Friday, June 20, 2008

FISA compromise passes House

The House passed the FISA compromise.

The House on Friday overwhelmingly approved a bill overhauling the rules on the government’s wiretapping powers and conferring what amounts to legal immunity to the telephone companies that took part in President Bush’s program of eavesdropping without warrants after the terrorist attacks of Sept. 11, 2001.
Note that the NY Times, in its opening paragraph on the story, describes the compromise for the telecoms as "legal immunity." In a sense, that's good, because it's clear that that is the story in the mainstream media. At least they're calling it what it is.

I haven't been following this all that closely, because it is horrendously technical, and I could have really been dragged deep into it, which I don't have time for. I make one distinction that no one else seems to be making: there is a difference between the legal and the political aspects of this. Whether or not the telecoms broke the law is a legal question; whether or not they should be granted immunity is a politcal one. With this bill, the question of whether or not the telecoms broke the law will be decided in the courts, which is as it should be, since this is a legal question. So I agree with that.

As for the rest of it, I'm not enough of a lawyer or expert on this to pass judgment. I do like this:

as Nancy Pelosi insisted, it needed to be established that the FISA law was the only way to legally wiretap an individual--in other words, under this law the Executive can't just go ahead and do it.
I trust Nancy Pelosi's judgment on that.

I'm sure the rest of it has lots of things that I don't like. If the Bush Administration is even remotely happy, and the ACLU is seriously unhappy, something's wrong. But, as Joe Klein puts it,

I favor the compromise because I believe the civil liberties encoded into the law are important, and because I wanted to deprive the Bush Administration, and the McCain campaign, of the political bludgeon.
It makes me very uncomfortable to be thinking of this in political terms - i.e., thank God the Republicans can't accuse the Democrats of being "soft on terror." I tend to agree with the Kossacks, who have been leading the charge on this one, that Democrats should not be afraid of Republicans on this issue, and they should not be afraid to put principles first.

But I also want to get to the point where the Democrats do not have to worry about Republican attacks on them for being "soft on terror."

As I expected, I'm mostly with Obama on this one.

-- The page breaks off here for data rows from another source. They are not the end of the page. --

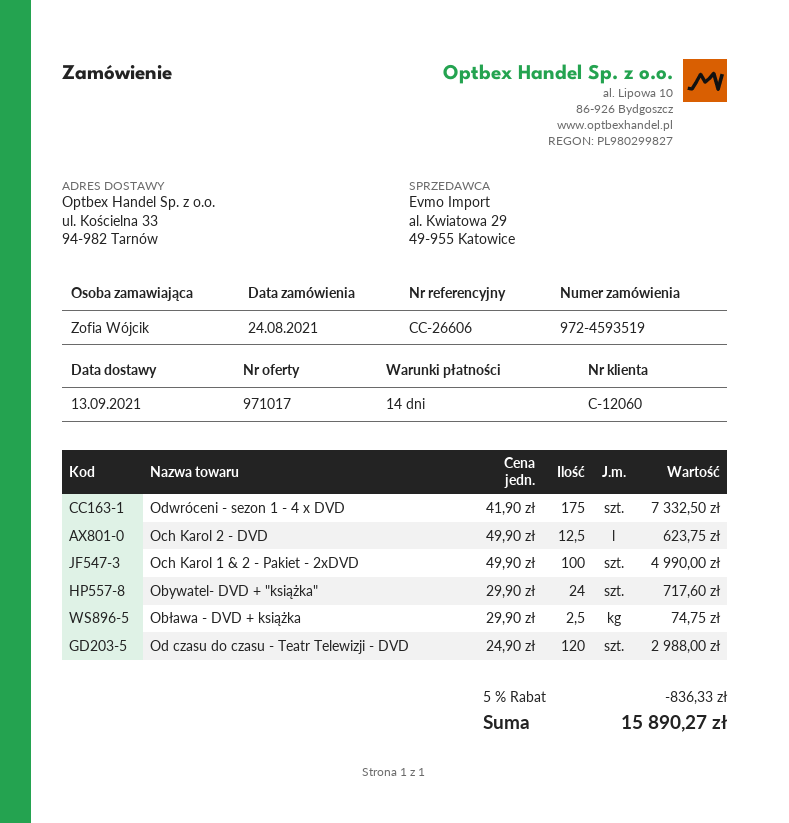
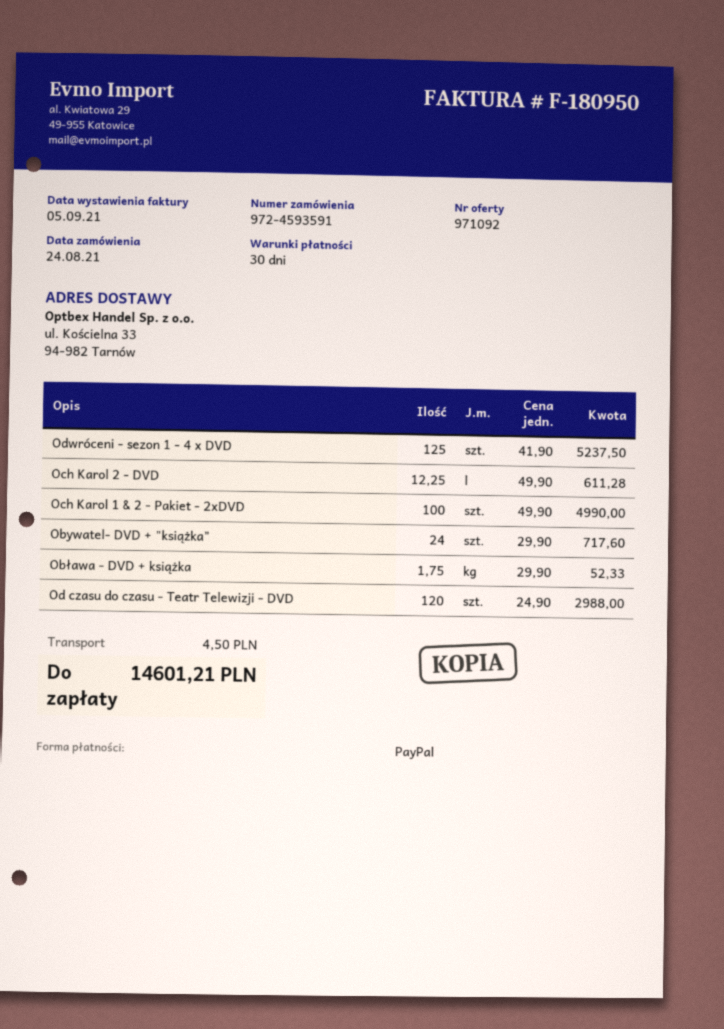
quote number: 971017 -> 971092
order number: 972-4593519 -> 972-4593591
payment terms: 14 days -> 30 days
Odwróceni - sezon 1 - 4 x DVD: 175 x 41.90 = 7332.50 -> 125 x 41.90 = 5237.50
Och Karol 2 - DVD: 12.5 x 49.90 = 623.75 -> 12.25 x 49.90 = 611.28
Obława - DVD + książka: 2.5 x 29.90 = 74.75 -> 1.75 x 29.90 = 52.33
discount: 5% = 836.33 -> none
shipping: none -> 4.50
total: 15890.27 -> 14601.21

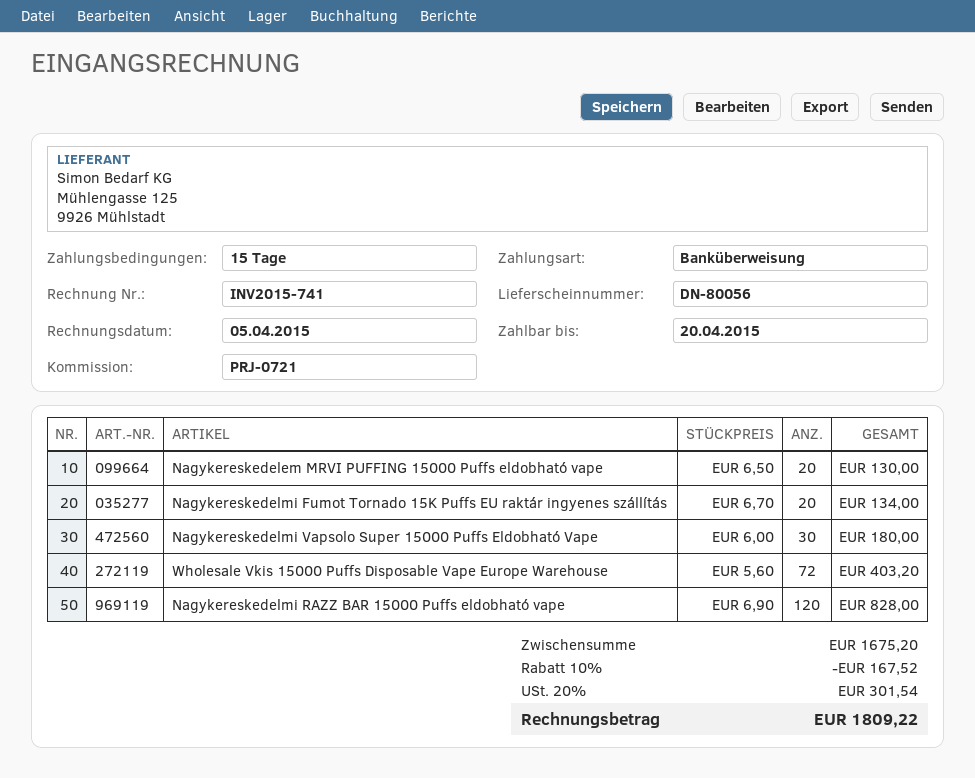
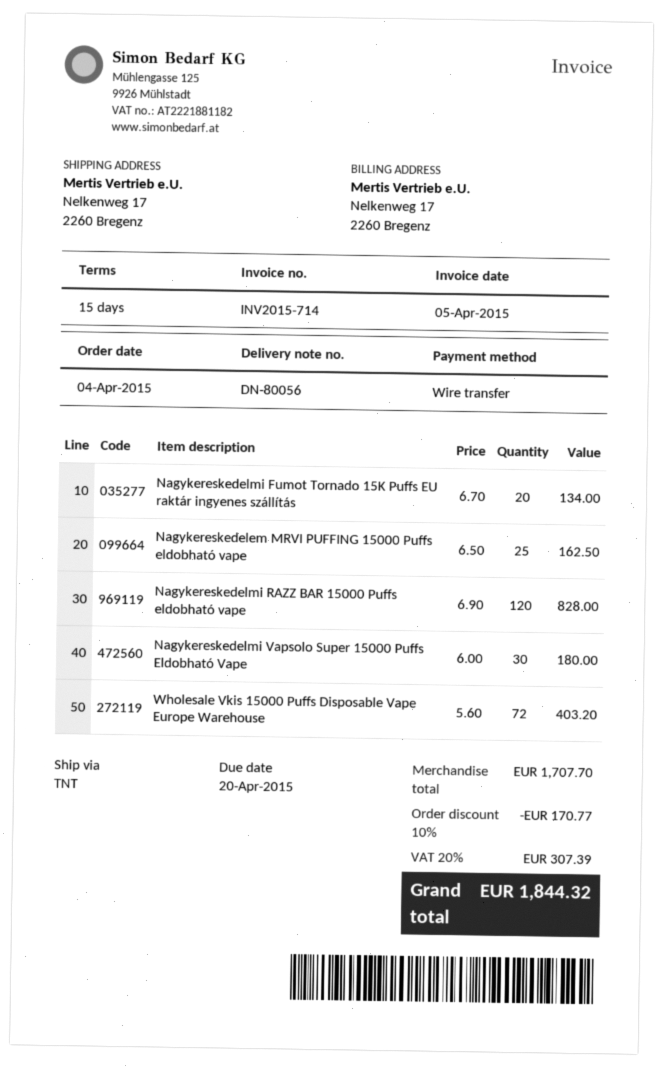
invoice number: INV2015-741 -> INV2015-714
Nagykereskedelem MRVI PUFFING 15000 Puffs eldobható vape: 20 x 6.50 = 130.00 -> 25 x 6.50 = 162.50
subtotal: 1675.20 -> 1707.70
discount: 10% = 167.52 -> 10% = 170.77
tax: 20% = 301.54 -> 20% = 307.39
total: 1809.22 -> 1844.32

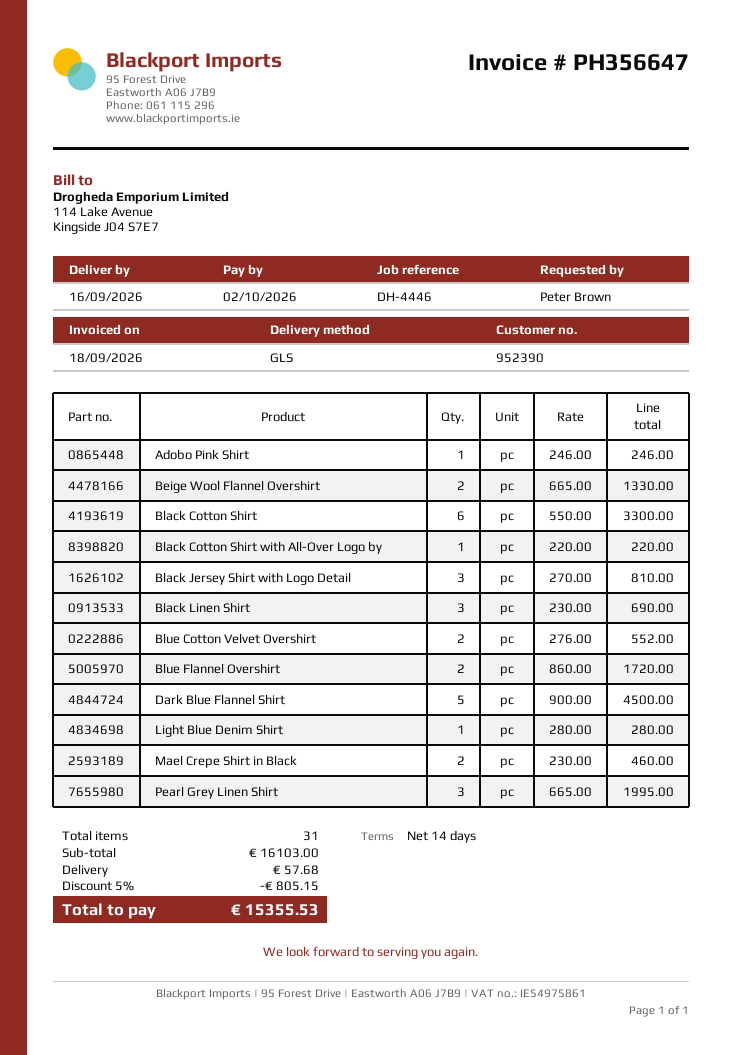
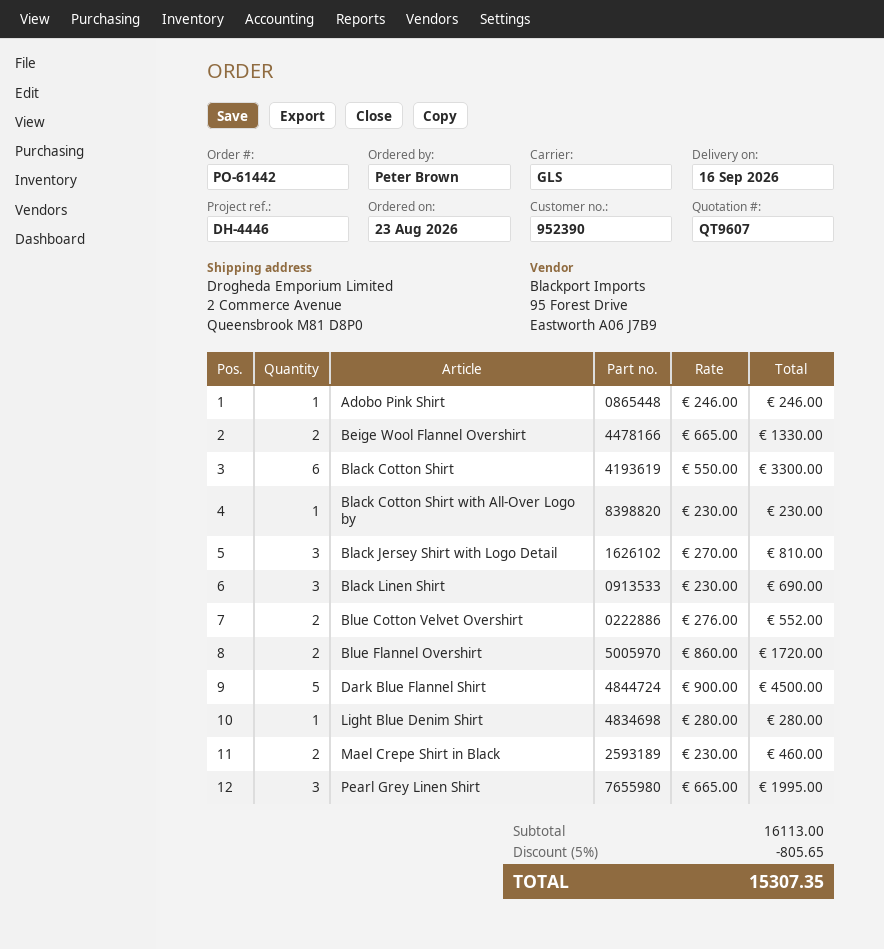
Black Cotton Shirt with All-Over Logo by: 1 x 220.00 = 220.00 -> 1 x 230.00 = 230.00
subtotal: 16103.00 -> 16113.00
discount: 5% = 805.15 -> 5% = 805.65
shipping: 57.68 -> none
total: 15355.53 -> 15307.35

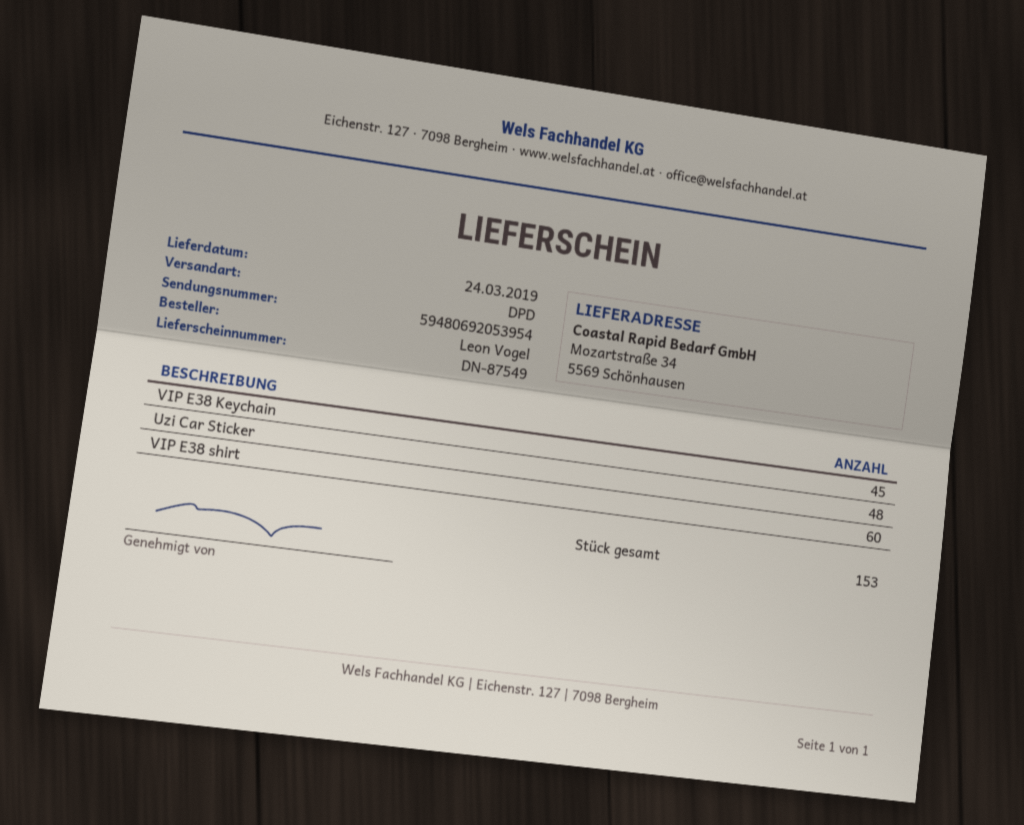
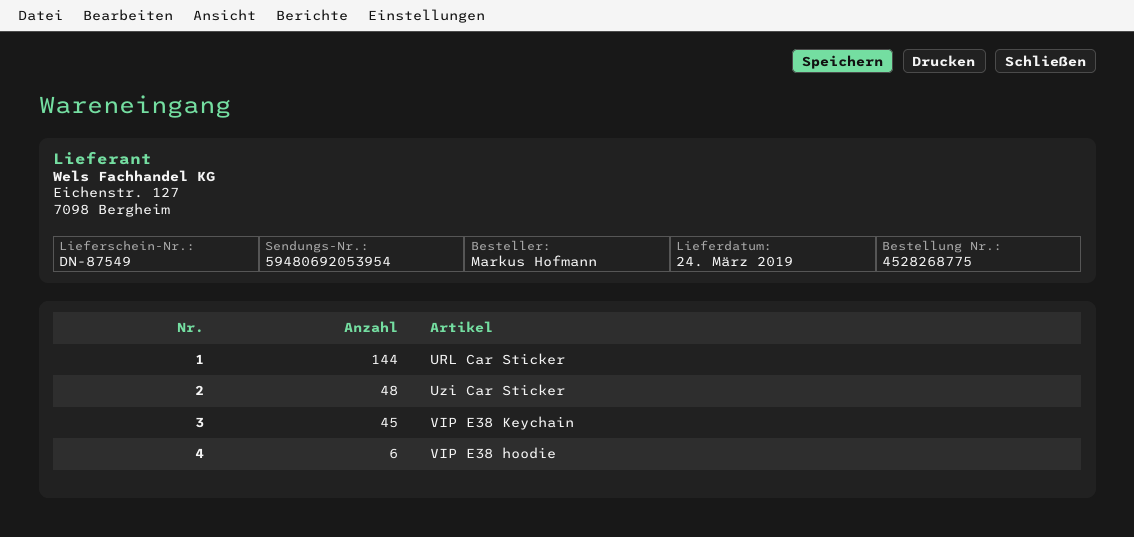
ordered by: Leon Vogel -> Markus Hofmann
VIP E38 shirt: 60 -> none
URL Car Sticker: none -> 144
VIP E38 hoodie: none -> 6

"It is not all that I would want. But given the legitimate threats we face, providing effective intelligence collection tools with appropriate safeguards is too important to delay. So I support the compromise, but do so with a firm pledge that as President, I will carefully monitor the program, review the report by the Inspectors General, and work with the Congress to take any additional steps I deem necessary to protect the lives - and the liberty - of the American people."
The one glimmer of hope that I have in this debate is that next year, when and if Republicans are not in power, they are going to be much, much more skeptical of the power of the government. That is the one lesson that I take away from this.